For someone to win, someone else must lose.
And that logic — when imported into creativity, culture, or social systems — starts eating away at their purpose from the inside.
Every system evolves toward its incentives.
When you create something, you’re usually rewarded by feedback: attention, appreciation, maybe income or recognition. It’s a delayed and qualitative reward.
When you tokenize something, you create a price — and that price becomes the dominant feedback loop.
Suddenly, the question shifts from “Is this meaningful?” to “What’s this worth right now?”
And that’s the moment creative energy collapses into financial energy.
Instead of writing to express truth, you mint to optimize for hype.

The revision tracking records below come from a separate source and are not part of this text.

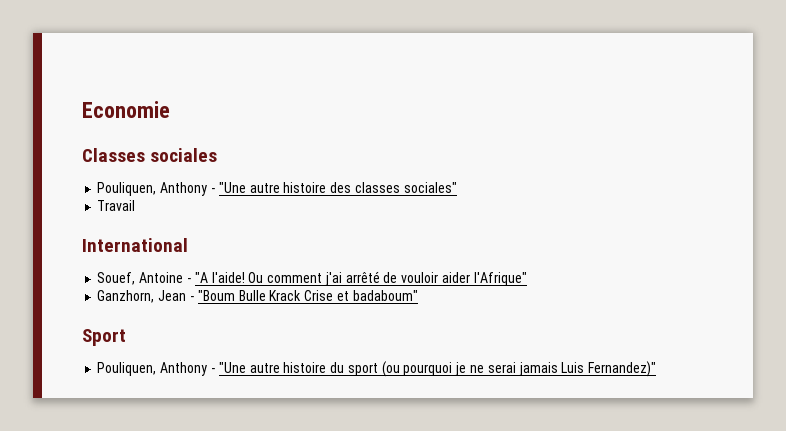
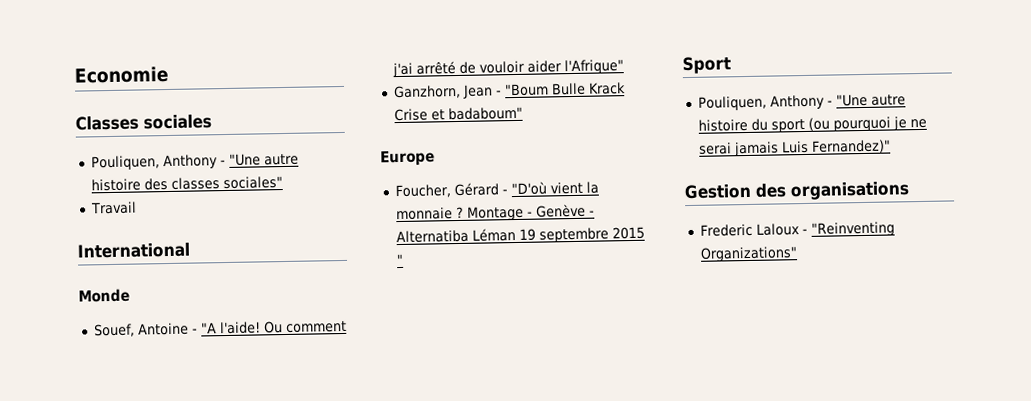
(188, 245) none -> [78,288,130,303] // Monde
(418, 295) none -> [380,150,435,167] [394,181,599,199] [395,203,595,221] [395,226,645,244] [395,253,404,266] // Europe // Foucher, Gérard - "D'où vient la monnaie ? Montage - Genève - Alternatiba Léman 19 septembre 2015 "
(657, 369) none -> [684,181,910,201] [699,221,895,237] [699,246,798,262] // Gestion des organisations // Frederic Laloux - "Reinventing Organizations"

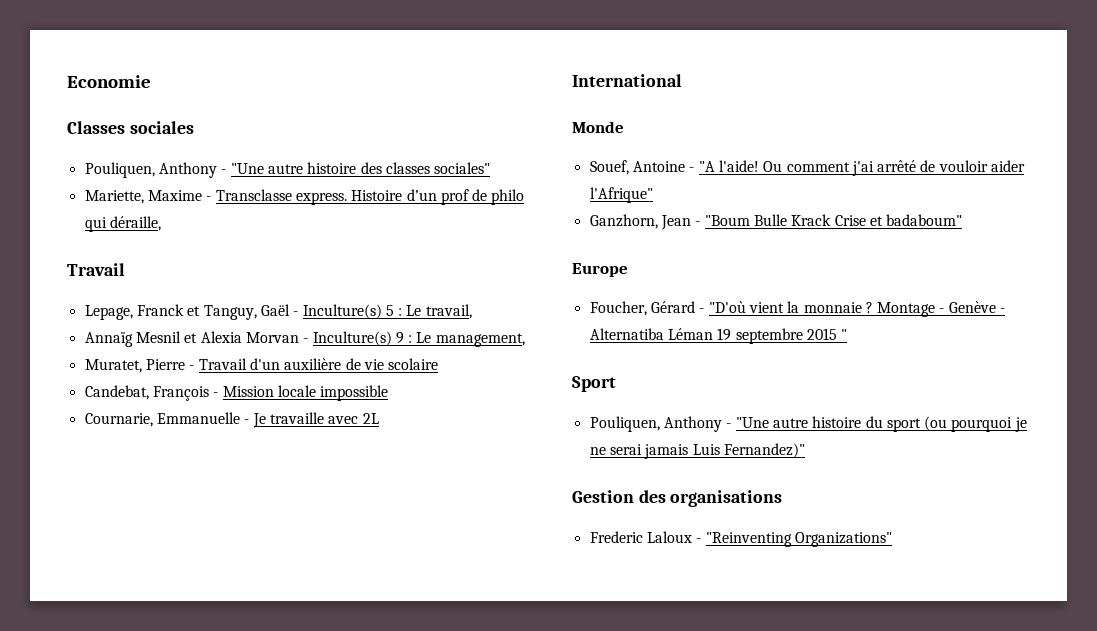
[89,201,137,215] Travail -> [84,189,525,205] [84,216,161,232] [67,263,125,276] [84,304,472,320] [84,331,525,347] [84,358,439,373] [84,385,389,401] [84,412,379,428] Mariette, Maxime - Transclasse express. Histoire d’un prof de philo qui déraille, // Travail // Lepage, Franck et Tanguy, Gaël - Inculture(s) 5 : Le travail, // Annaïg Mesnil et Alexia Morvan - Inculture(s) 9 : Le management, // Muratet, Pierre - Travail d'un auxilière de vie scolaire // Candebat, François - Mission locale impossible // Cournarie, Emmanuelle - Je travaille avec 2L

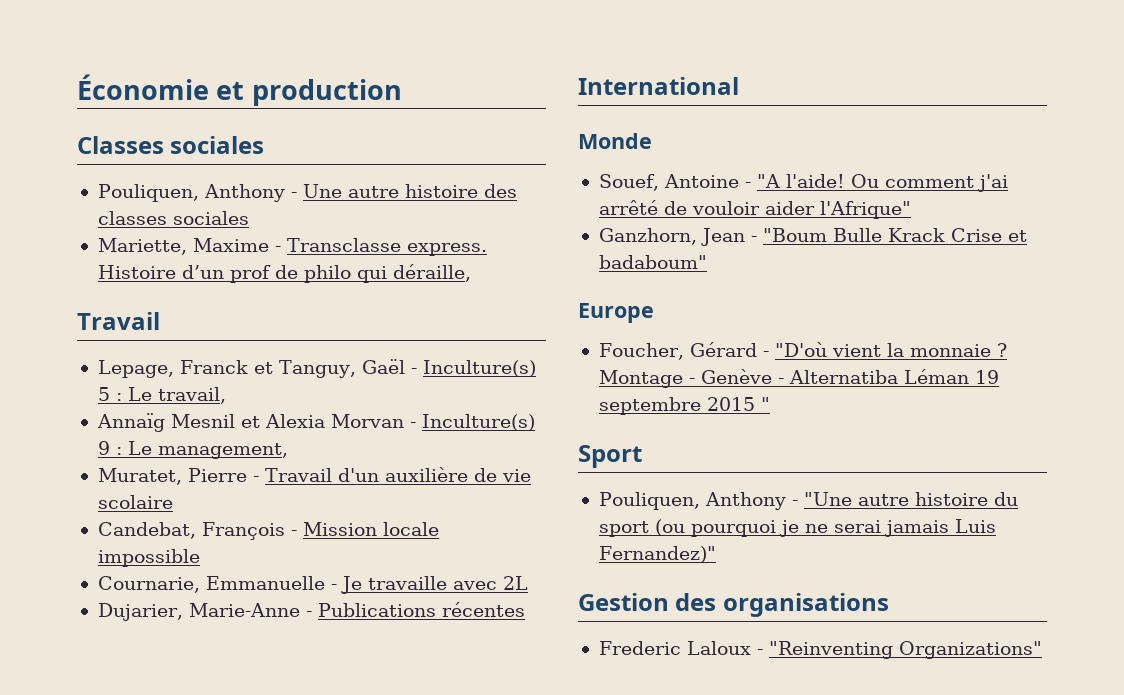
[67,75,151,88] Economie -> [77,74,402,106] Économie et production
[230,163,264,174] "Une -> [302,184,342,198] Une
[434,162,491,174] sociales" -> [172,211,249,225] sociales
(379, 418) none -> [97,602,525,621] // Dujarier, Marie-Anne - Publications récentes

Instead of painting to explore form, you release another drop because the floor price went down.
Instead of collaborating, you compete for liquidity.

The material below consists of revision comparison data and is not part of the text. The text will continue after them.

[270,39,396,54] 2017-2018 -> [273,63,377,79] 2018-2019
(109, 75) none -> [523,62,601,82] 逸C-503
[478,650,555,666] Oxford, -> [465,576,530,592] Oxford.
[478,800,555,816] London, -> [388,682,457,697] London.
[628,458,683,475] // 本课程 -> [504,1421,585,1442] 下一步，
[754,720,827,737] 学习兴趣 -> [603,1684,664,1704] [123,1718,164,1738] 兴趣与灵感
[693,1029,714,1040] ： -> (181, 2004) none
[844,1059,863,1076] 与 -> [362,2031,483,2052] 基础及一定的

Once the price mechanism becomes visible, it dominates behavior.
You can’t unsee it.
That’s why the “tokens for everything” movement feels hollow to me — and I like trading! It’s not expanding creativity or ownership. It’s reducing everything to tradability — and tradability is not the same as value.
Ironically, NFTs were a step in the right direction — even though they’re technically tokens too.
NFTs were non-fungible. They stood for something unique.
A one-of-one piece of art, an idea, a song, a story — they added something new to the world.
They were weird, experimental, and expressive. Most weren’t “valuable” in the financial sense, but they were meaningful in the cultural sense.
In that early period, NFTs represented an additive movement. They gave digital artists a way to claim authorship, form communities, and fund their craft without middlemen. Some teams took it to heart and ran with it - remember YugaLabs? Seen their latest ApeFest!
Then, the system did what systems do — it optimized for volume.
Fungible tokens returned. Points, drops, mints, rewards, liquidity programs.
Every interaction became a potential transaction. Every creative act became a chance to farm. Every platform became an exchange.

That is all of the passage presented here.